### [ACTION ITEM]
Wherever the string "Weges" occurs in a line of these records, report that line.

### [ENTRIES PROVIDED]
______________________________
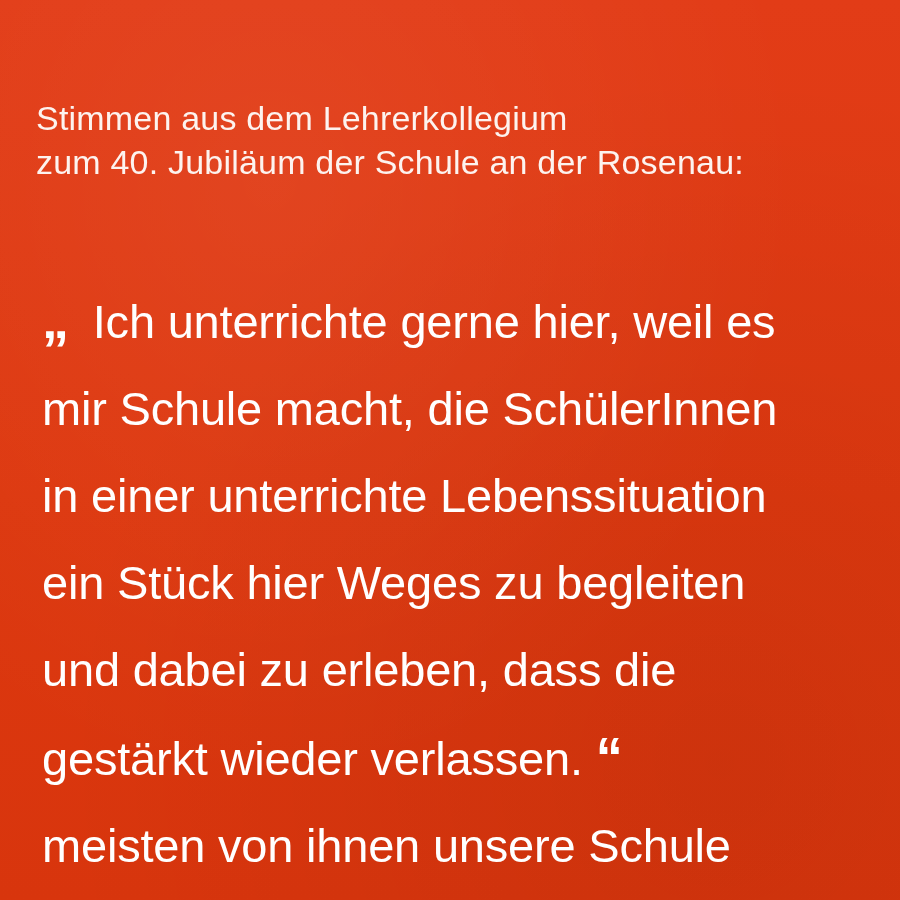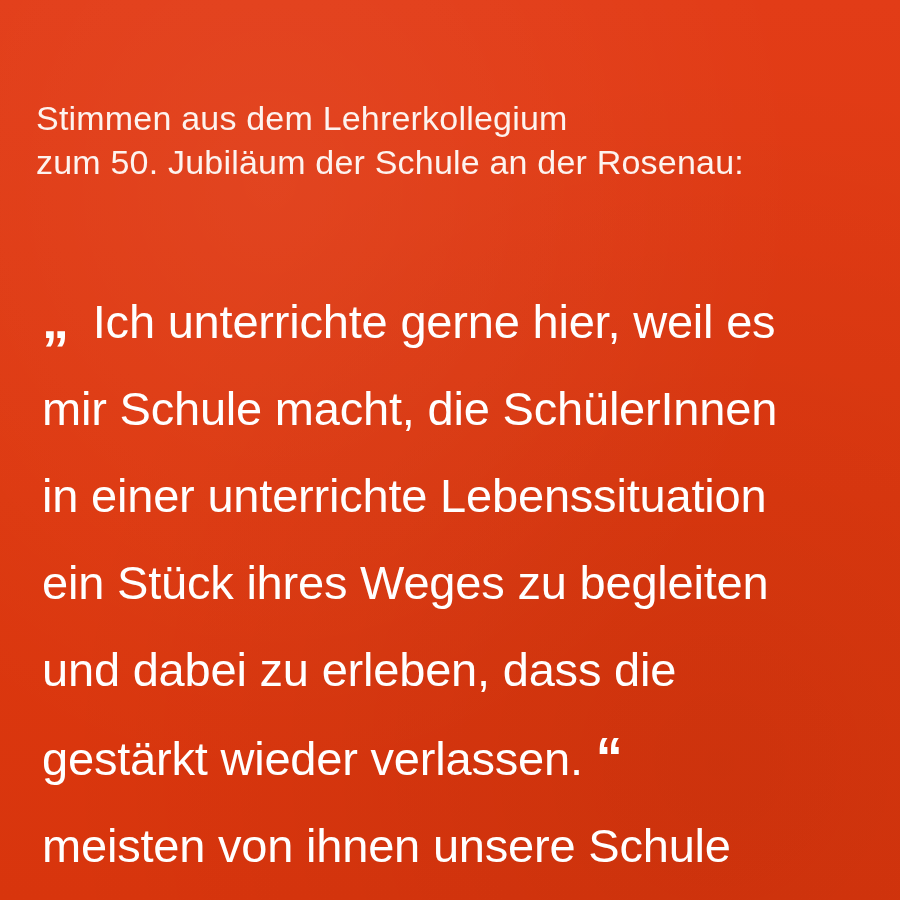--- a/index.html
+++ b/index.html
@@ -71,7 +71,7 @@
 
   <div class="intro">
     <span class="line">Stimmen aus dem Lehrerkollegium</span>
-    <span class="line">zum 50. Jubiläum der Schule an der Rosenau:</span>
+    <span class="line">zum 40. Jubiläum der Schule an der Rosenau:</span>
   </div>
 
   <div class="quote-block">

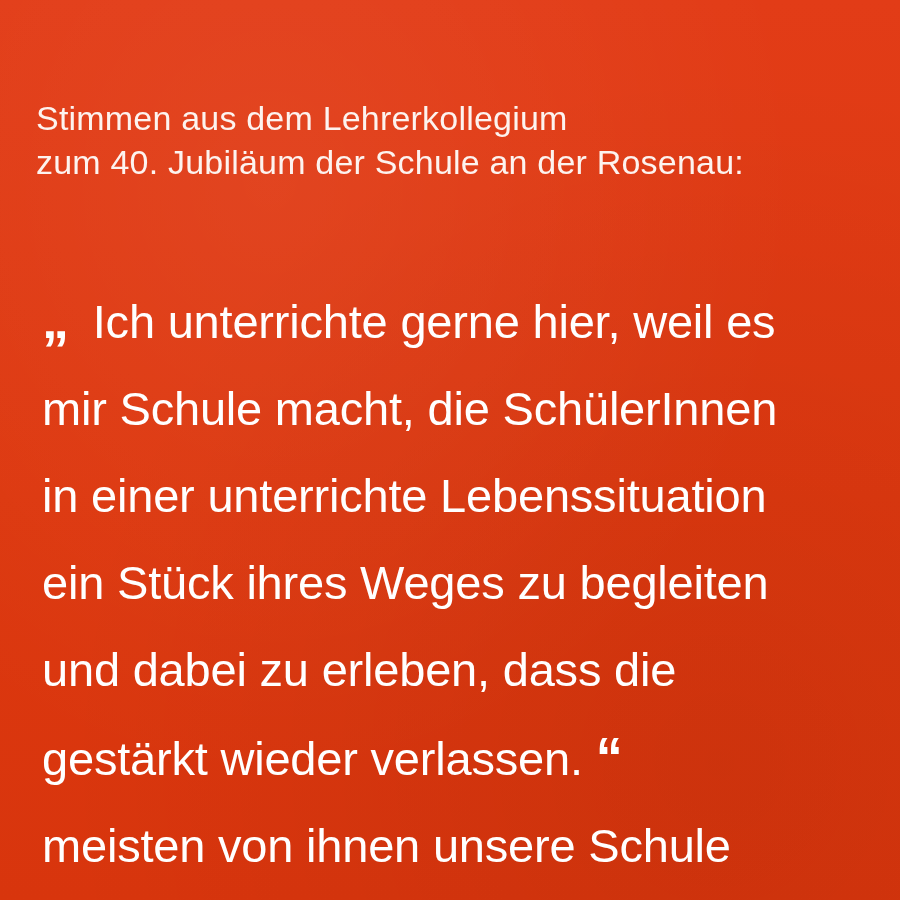--- a/index.html
+++ b/index.html
@@ -78,7 +78,7 @@
     <span class="line"><span class="qmark qmark-open">„</span>&nbsp; <span>Ich unterrichte gerne hier, weil es</span></span>
     <span class="line">mir Schule macht, die SchülerInnen</span>
     <span class="line">in einer unterrichte Lebenssituation</span>
-    <span class="line">ein Stück ihres Weges zu begleiten</span>
+    <span class="line">ein Stück hier Weges zu begleiten</span>
     <span class="line">und dabei zu erleben, dass die</span>
     <span class="line"><span>gestärkt wieder verlassen.</span> <span class="qmark qmark-close">“</span></span>
     <span class="line">meisten von ihnen unsere Schule</span>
______________________________
### [OUTPUT FOR THIS TASK]
-    <span class="line">ein Stück ihres Weges zu begleiten</span>
+    <span class="line">ein Stück hier Weges zu begleiten</span>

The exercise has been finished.